Jak cię widzą, tak cię piszą – prawda? Niektórzy to wiedzą, niektórzy nie. W tym miejscu wydania, trochę na luzie, trochę na poważnie, bierzemy pod lupę bohaterów naszego śląskiego salonu. Dziś stylizacja Elżbiety Bieńkowskiej, komisarza Komisji Europejskiej ds. rynku wewnętrznego i usług, przemysłu, przedsiębiorczości oraz małych i średnich przedsiębiorstw. Zdjęcie zostało zrobione w czasie konwencji Platformy Obywatelskiej w Sosnowcu przed wyborami samorządowymi. - Muszę przyznać, że z tych wszystkich "odsłon" pani Elżbiety, jakie było mi dane oceniać - ta konkretna jest zdecydowanie najsłabsza. Już tłumaczę, skąd ta moja negatywna opinia - przyznaje Tatiana Szczęch, stylistka z Centrum Synergia w Gliwicach.
W stylizowaniu chodzi o budowanie proporcji sylwetki fasonem i kolorem oraz okraszanie ich dużą dozą własnego stylu. Nie bez znaczenia jest też fryzura i makijaż, te jednak pozostawię sobie na deser. Sedno sprawy tkwi w samoświadomości. Staramy się podkreślić największe swoje atuty i zatuszować ewentualne mankamenty - z dużym naciskiem na to pierwsze. Skupiamy się na pozytywach, a pielęgnowanie kompleksów odstawiamy na bok.
Pani Elżbieta jest bardzo świadomą swojej kobiecości kobietą. Udowadnia to każdego dnia. W bardzo dobrym tego słowa znaczeniu. A wpadki? Zdarzają się każdemu... bo oceniana stylizacja może być rozpatrywana w kategorii "wpadki
stylizacyjne". Piękna kobieta, która postanowiła - na swoim przykładzie - doedukować wszystkich w kwestii optycznego skracania sylwetki. Wszystkie zabiegi wykorzystane.
Najedź kursorem na punkty i czytaj więcej
Pani Elżbieta postawiła na triki, które działają odwrotnie do najbardziej pożądanego - czyli optycznie skracają i dodają objętości. A są to:
- minimalny dekolt,
- baskinka,
- różne kolory garderoby na górne i dolne partie ciała,
- szeroka u dołu spódnica, o fatalnej długości do połowy łydki - która zwraca uwagę na szerszą część nogi,
- buty - zbyt niskie i zbyt mało odkrywające stopy.

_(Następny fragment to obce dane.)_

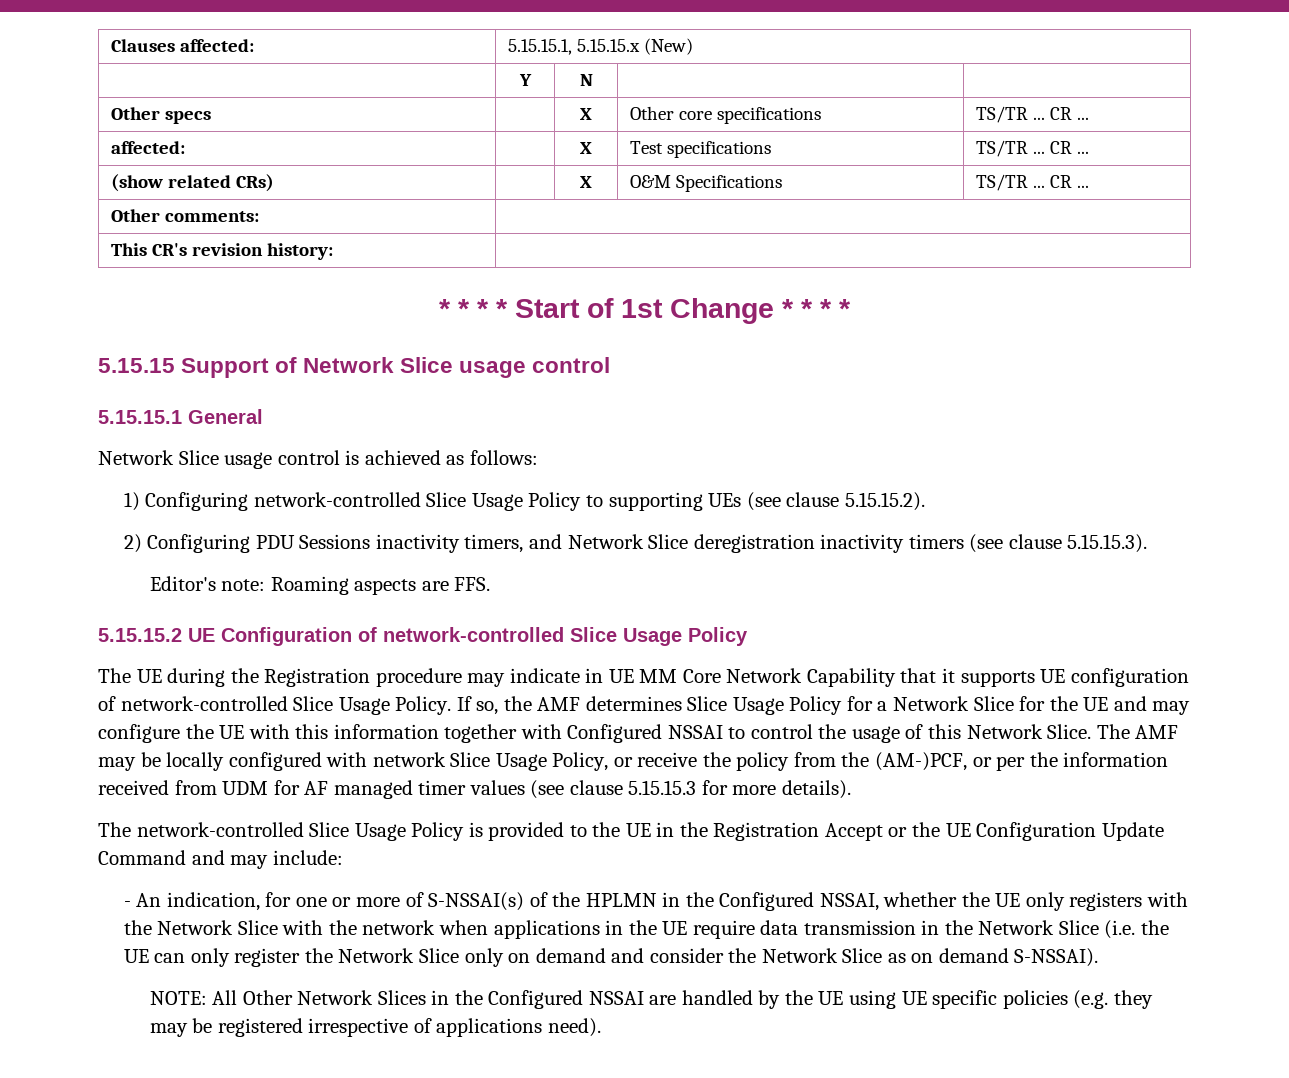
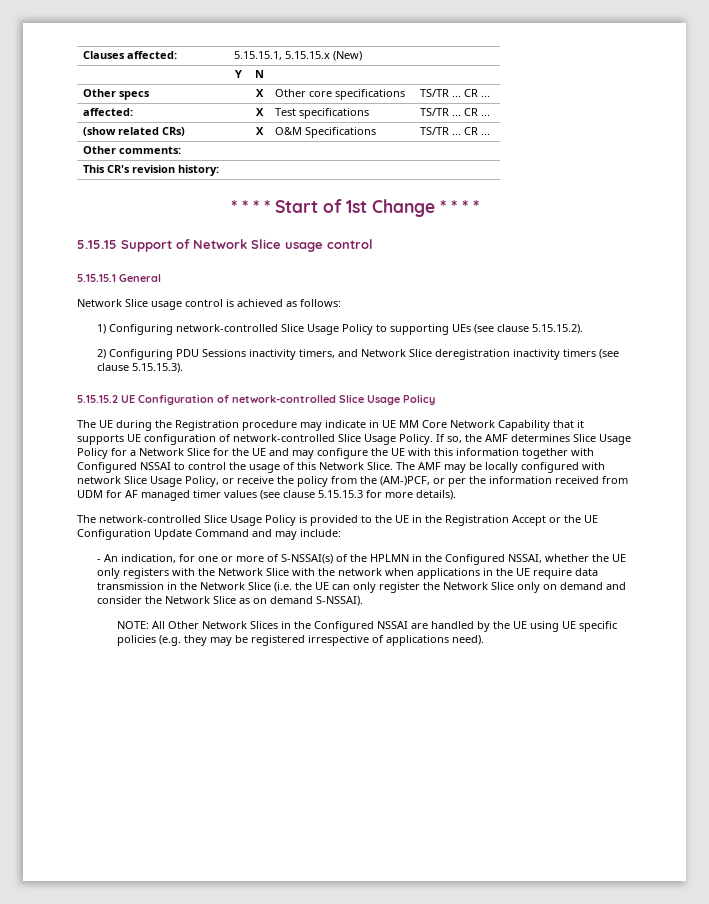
- Editor's note: Roaming aspects are FFS.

Zwykle stawiamy na wydłużanie i wysmuklanie, ale nasza bohaterka zdecydowała się pójść pod prąd. Nawet element grzywki to dodatkowy element wizerunkowy, który "skraca". Generalnie cenię indywidualność, ale strój pani Elżbiety zdecydowanie nie działa tym razem na korzyść. Kobiecość, nawet jeśli w spódnicy, nie została ładnie i zgrabnie uwypuklona. Szkoda bardzo.
Ogromny plus za trafność co do kolorów. Może buty i żakiet w tym samym kolorze to banał, ale same w sobie - w sensie kolorystycznym - pasują pani Elżbiecie.

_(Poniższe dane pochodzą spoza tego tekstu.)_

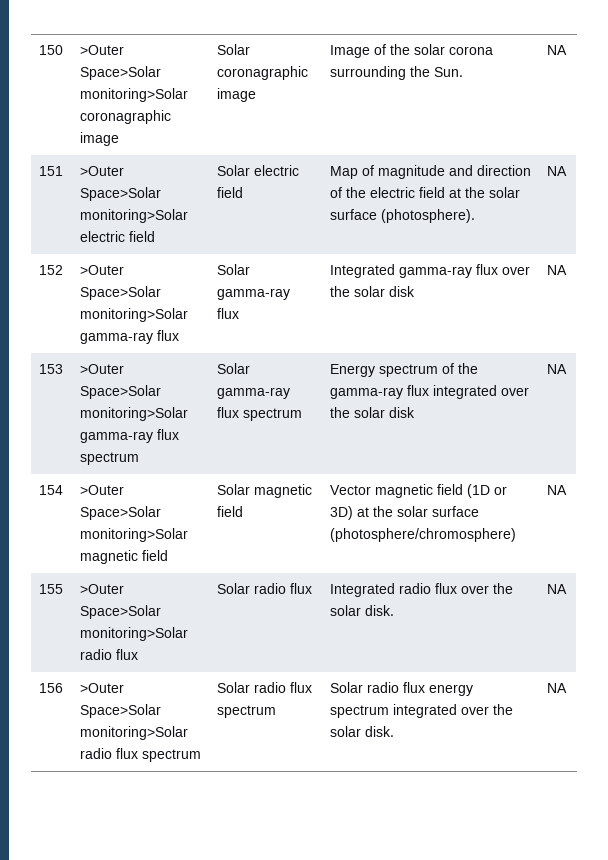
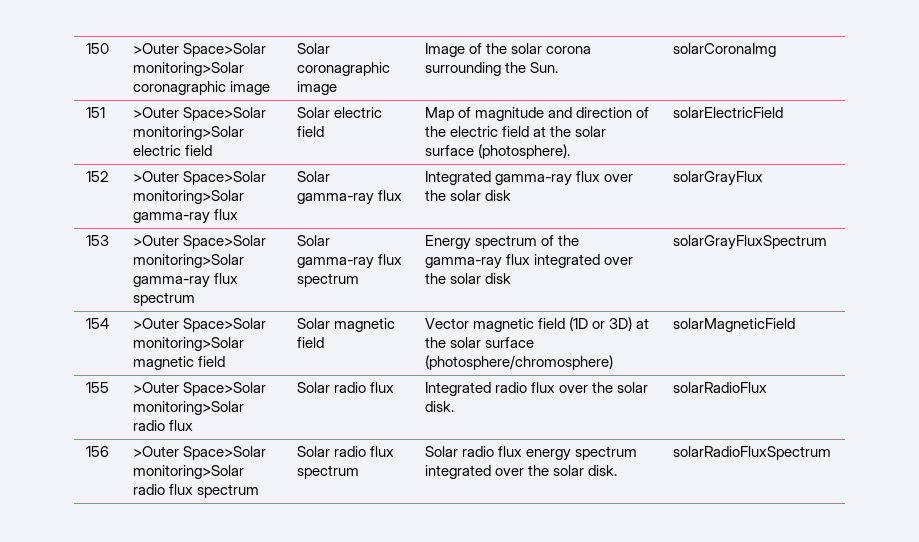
- 150 | >Outer Space>Solar monitoring>Solar coronagraphic image | Solar coronagraphic image | Image of the solar corona surrounding the Sun. | NA
+ 150 | >Outer Space>Solar monitoring>Solar coronagraphic image | Solar coronagraphic image | Image of the solar corona surrounding the Sun. | solarCoronaImg
- 151 | >Outer Space>Solar monitoring>Solar electric field | Solar electric field | Map of magnitude and direction of the electric field at the solar surface (photosphere). | NA
+ 151 | >Outer Space>Solar monitoring>Solar electric field | Solar electric field | Map of magnitude and direction of the electric field at the solar surface (photosphere). | solarElectricField
- 152 | >Outer Space>Solar monitoring>Solar gamma-ray flux | Solar gamma-ray flux | Integrated gamma-ray flux over the solar disk | NA
+ 152 | >Outer Space>Solar monitoring>Solar gamma-ray flux | Solar gamma-ray flux | Integrated gamma-ray flux over the solar disk | solarGrayFlux
- 153 | >Outer Space>Solar monitoring>Solar gamma-ray flux spectrum | Solar gamma-ray flux spectrum | Energy spectrum of the gamma-ray flux integrated over the solar disk | NA
+ 153 | >Outer Space>Solar monitoring>Solar gamma-ray flux spectrum | Solar gamma-ray flux spectrum | Energy spectrum of the gamma-ray flux integrated over the solar disk | solarGrayFluxSpectrum
- 154 | >Outer Space>Solar monitoring>Solar magnetic field | Solar magnetic field | Vector magnetic field (1D or 3D) at the solar surface (photosphere/chromosphere) | NA
+ 154 | >Outer Space>Solar monitoring>Solar magnetic field | Solar magnetic field | Vector magnetic field (1D or 3D) at the solar surface (photosphere/chromosphere) | solarMagneticField
- 155 | >Outer Space>Solar monitoring>Solar radio flux | Solar radio flux | Integrated radio flux over the solar disk. | NA
+ 155 | >Outer Space>Solar monitoring>Solar radio flux | Solar radio flux | Integrated radio flux over the solar disk. | solarRadioFlux
- 156 | >Outer Space>Solar monitoring>Solar radio flux spectrum | Solar radio flux spectrum | Solar radio flux energy spectrum integrated over the solar disk. | NA
+ 156 | >Outer Space>Solar monitoring>Solar radio flux spectrum | Solar radio flux spectrum | Solar radio flux energy spectrum integrated over the solar disk. | solarRadioFluxSpectrum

Brawa za delikatny, ale zdecydowanie obecny, makijaż. Ujęłabym tylko nieco bronzera, a zastąpiła różem...
Pani Elżbieta robi bardzo pozytywne wrażenie. Głównie ze względu na dobór kolorów i stosowny makijaż. Uśmiech też robi swoje. Bo to przecież najładniejszy element garderoby. Szkoda jednak, że stylem ubioru dodała sobie lat.